Retype the listing below exactly, pictures removed.

● MATERIAL SUPPLIED
_ _ _

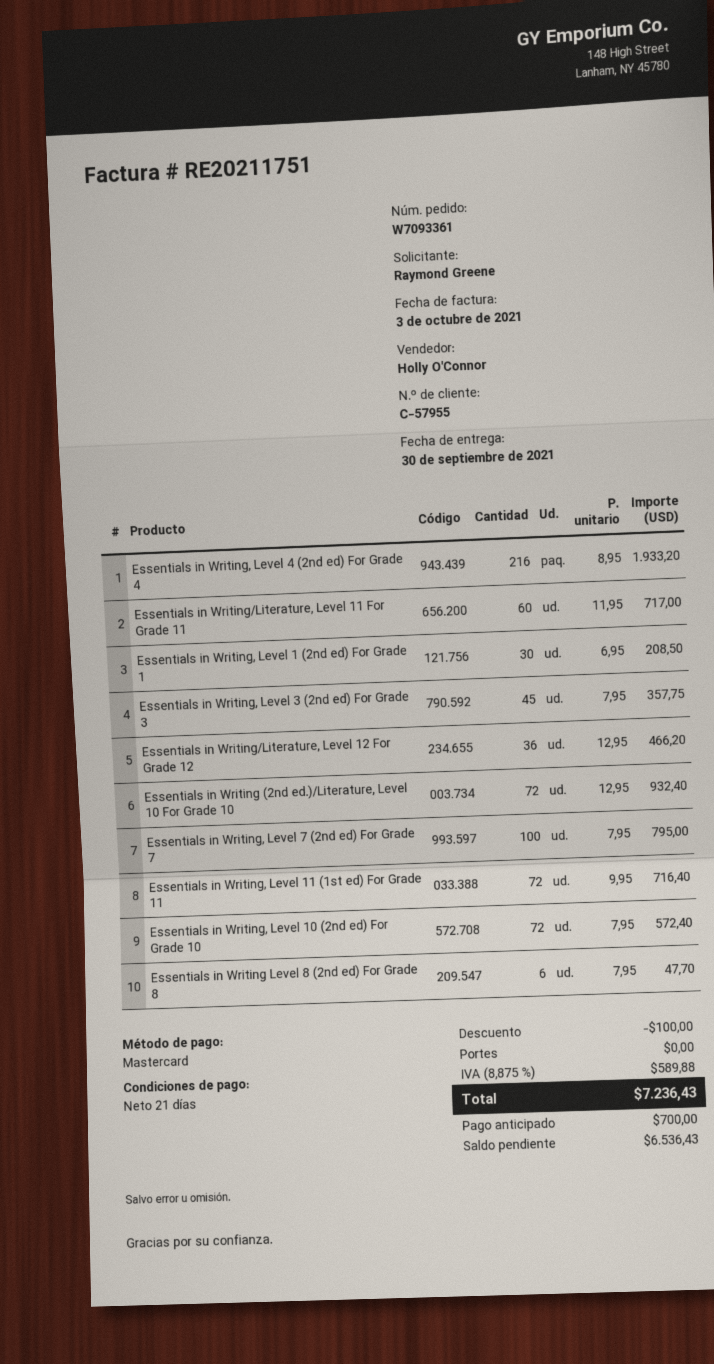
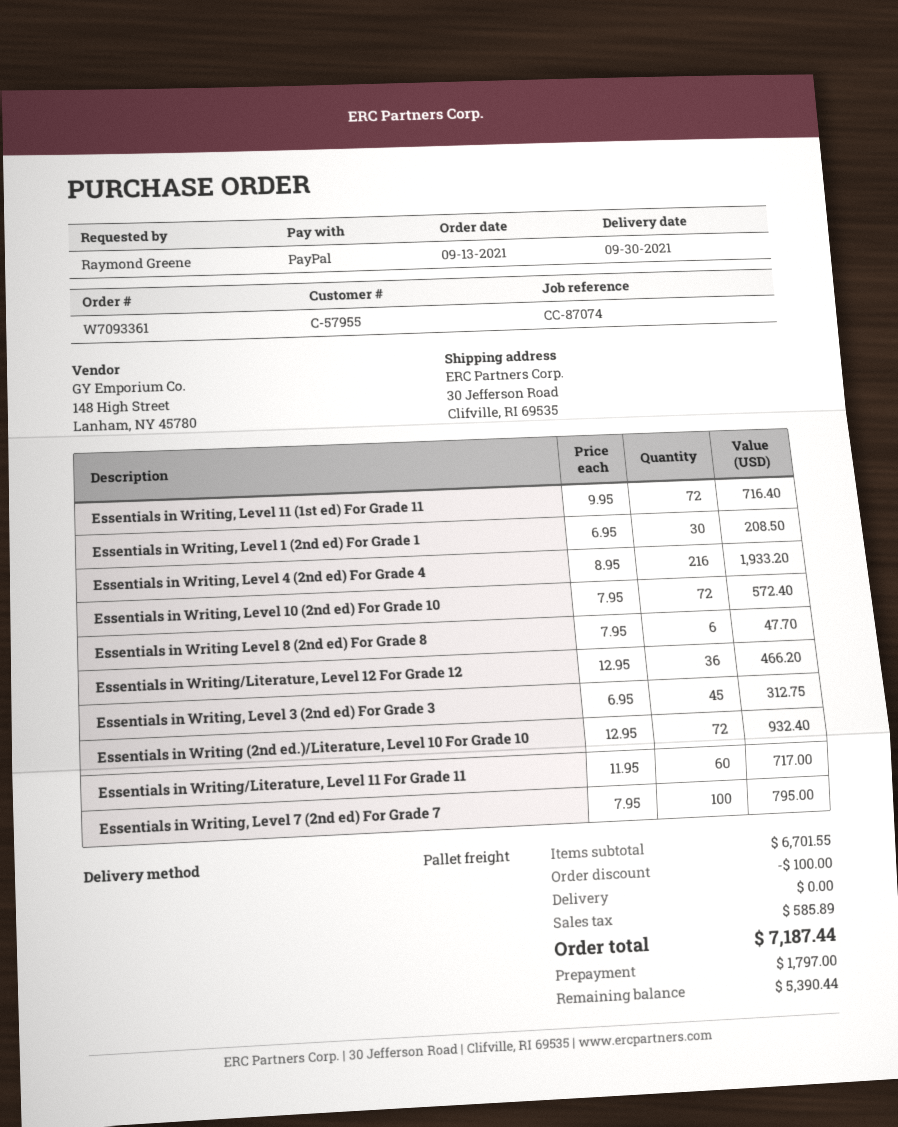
payment method: Mastercard -> PayPal
Essentials in Writing, Level 3 (2nd ed) For Grade 3: 45 x 7.95 = 357.75 -> 45 x 6.95 = 312.75
tax: 589.88 -> 585.89
total: 7236.43 -> 7187.44
deposit: 700.00 -> 1797.00
balance: 6536.43 -> 5390.44

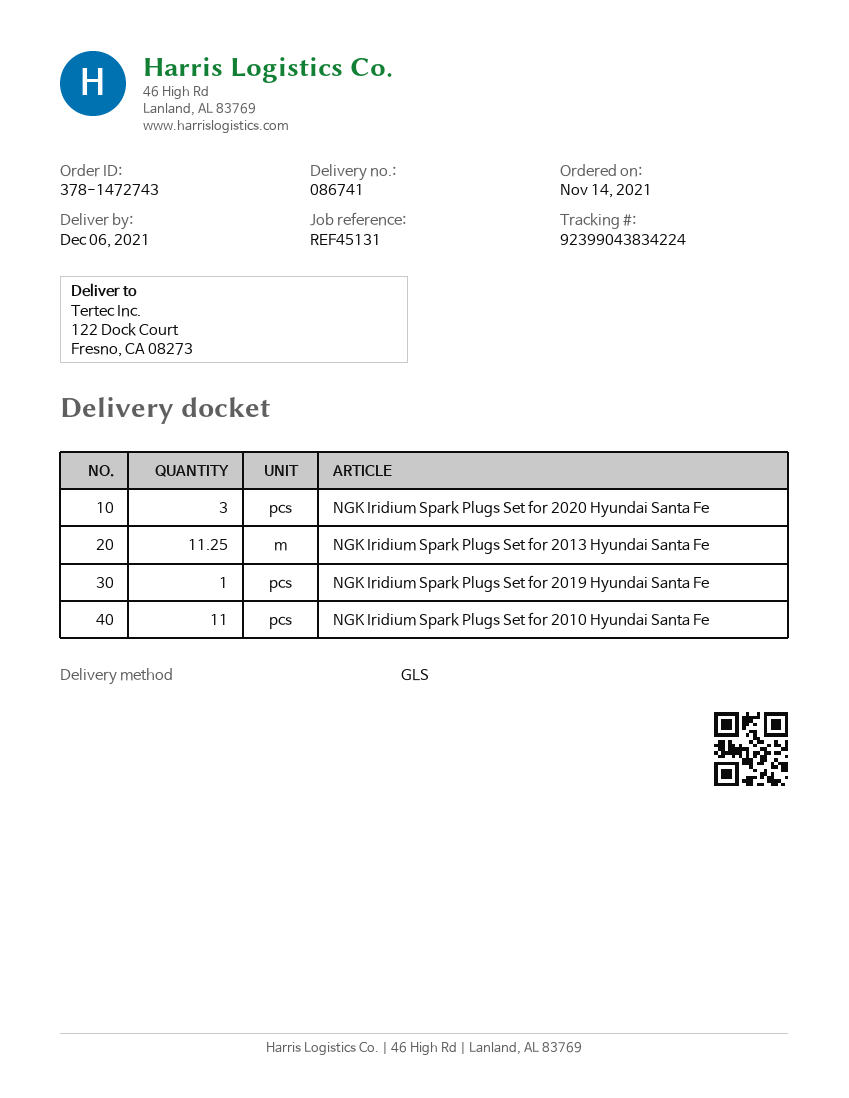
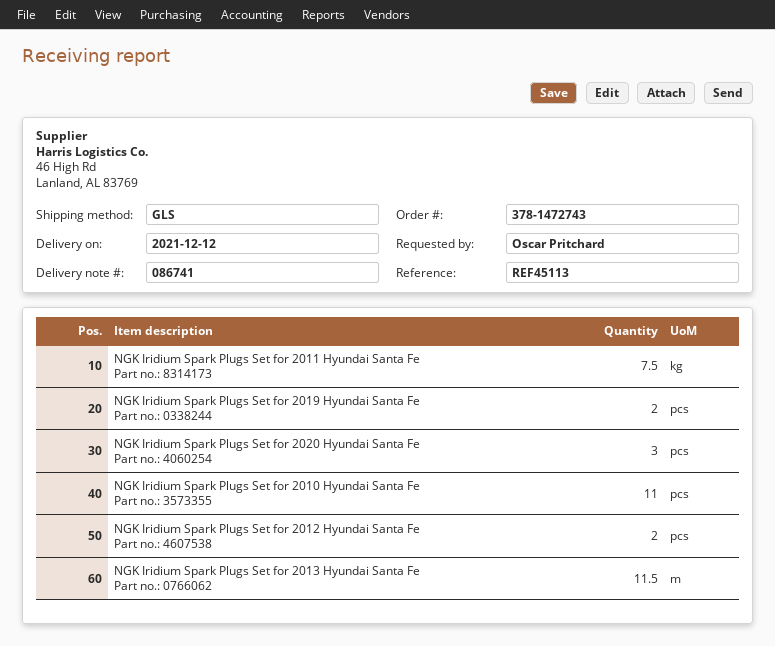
delivery date: 2021-12-06 -> 2021-12-12
reference: REF45131 -> REF45113
NGK Iridium Spark Plugs Set for 2013 Hyundai Santa Fe: 11.25 -> 11.5
NGK Iridium Spark Plugs Set for 2019 Hyundai Santa Fe: 1 -> 2
NGK Iridium Spark Plugs Set for 2011 Hyundai Santa Fe: none -> 7.5
NGK Iridium Spark Plugs Set for 2012 Hyundai Santa Fe: none -> 2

_ _ _

● OUTPUT BELOW
payment method: Mastercard -> PayPal
Essentials in Writing, Level 3 (2nd ed) For Grade 3: 45 x 7.95 = 357.75 -> 45 x 6.95 = 312.75
tax: 589.88 -> 585.89
total: 7236.43 -> 7187.44
deposit: 700.00 -> 1797.00
balance: 6536.43 -> 5390.44

delivery date: 2021-12-06 -> 2021-12-12
reference: REF45131 -> REF45113
NGK Iridium Spark Plugs Set for 2013 Hyundai Santa Fe: 11.25 -> 11.5
NGK Iridium Spark Plugs Set for 2019 Hyundai Santa Fe: 1 -> 2
NGK Iridium Spark Plugs Set for 2011 Hyundai Santa Fe: none -> 7.5
NGK Iridium Spark Plugs Set for 2012 Hyundai Santa Fe: none -> 2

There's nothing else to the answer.